In an email to employees, Patrick Foye said he would "decline to participate in a new CEO search" but would remain for the next four months to help the transition to new leadership.
Foye's position and the position of deputy executive director are scheduled to be eliminated when the Port Authority fills the newly created position of CEO.
Foye has served as executive director of the powerful bistate agency since November 2011. During that time the Port Authority has been buffeted by the George Washington Bridge lane-closing scandal and state and federal investigations of its business practices.
The agency operates bridges and tunnels, ports, airports and the World Trade Center site.
Emails divulged during a New Jersey legislative investigation of the bridge-lane closings revealed that it was Foye who put a stop to the closing of access lanes to the bridge after four days in September 2013.
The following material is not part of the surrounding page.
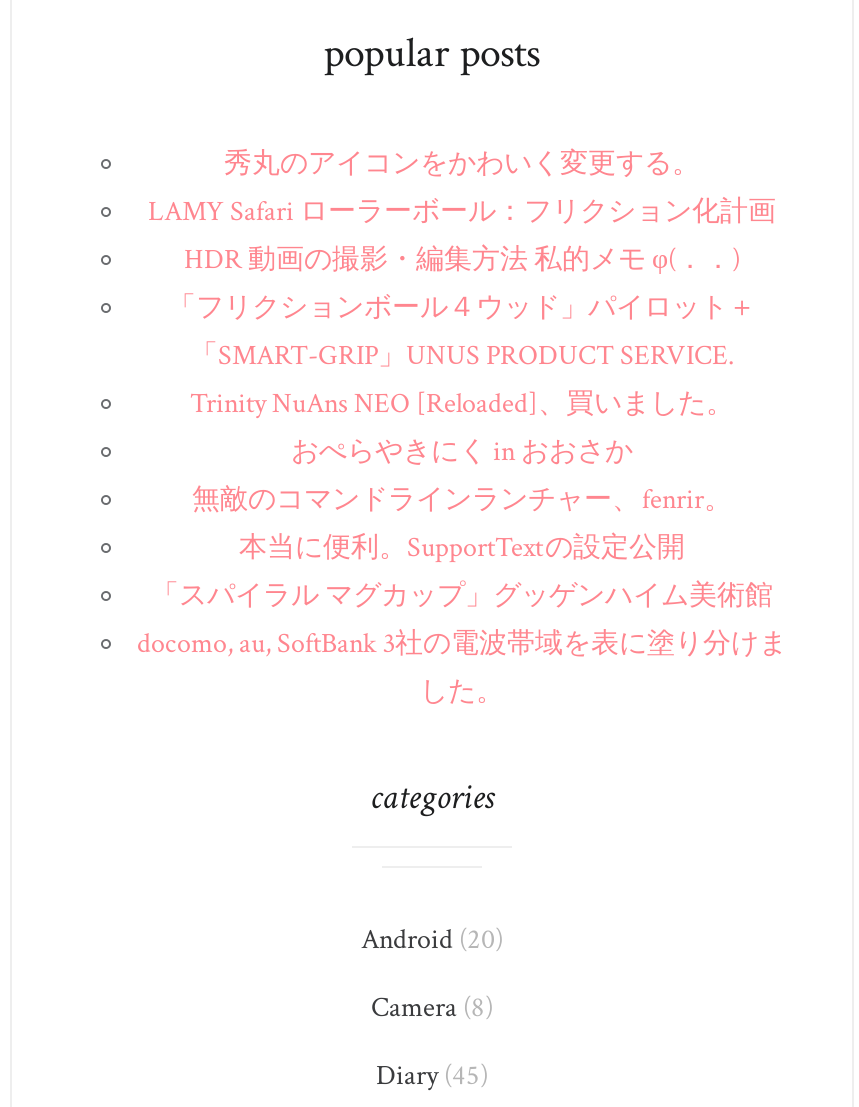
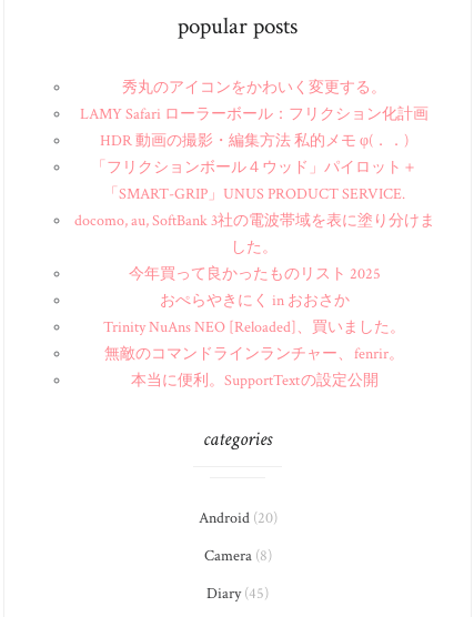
moved [190,386,734,566] -> [103,291,405,391]: おぺらやきにく in おおさか | Trinity NuAns NEO [Reloaded]、買いました。 | 無敵のコマンドラインランチャー、 fenrir。 | 本当に便利。SupportText の設定公開
[151,578,773,614] 「スパイラル マグカップ」グッゲンハイム美術館 -> none
moved [137,626,787,710] -> [74,211,435,257]: docomo, au, SoftBank 3社の電波帯域を表に塗り分けま | した。
none -> [128,264,380,284] 今年買って良かったものリスト 2025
Former Port Authority officials Bill Baroni and David Wildstein later were criminally charged with orchestrating the lane closings, along with an aide to New Jersey Gov. Chris Christie, as political revenge against a local mayor. Authorities say they then concocted a story that the closures were part of a nonexistent traffic study.
Wildstein has pleaded guilty, and Baroni and the former aide, Bridget Kelly, are due to go on trial in April.
Foye's email praised the Port Authority for embarking on innovative public-private partnerships to fund massive improvements to LaGuardia Airport and the Goethals Bridge, recovering from widespread damage from Superstorm Sandy in 2012 and taking a leadership role on a project to build a new rail tunnel under the Hudson River.
Before his appointment to the Port Authority by New York Gov. Andrew Cuomo, Foye served as Cuomo's deputy secretary for economic development.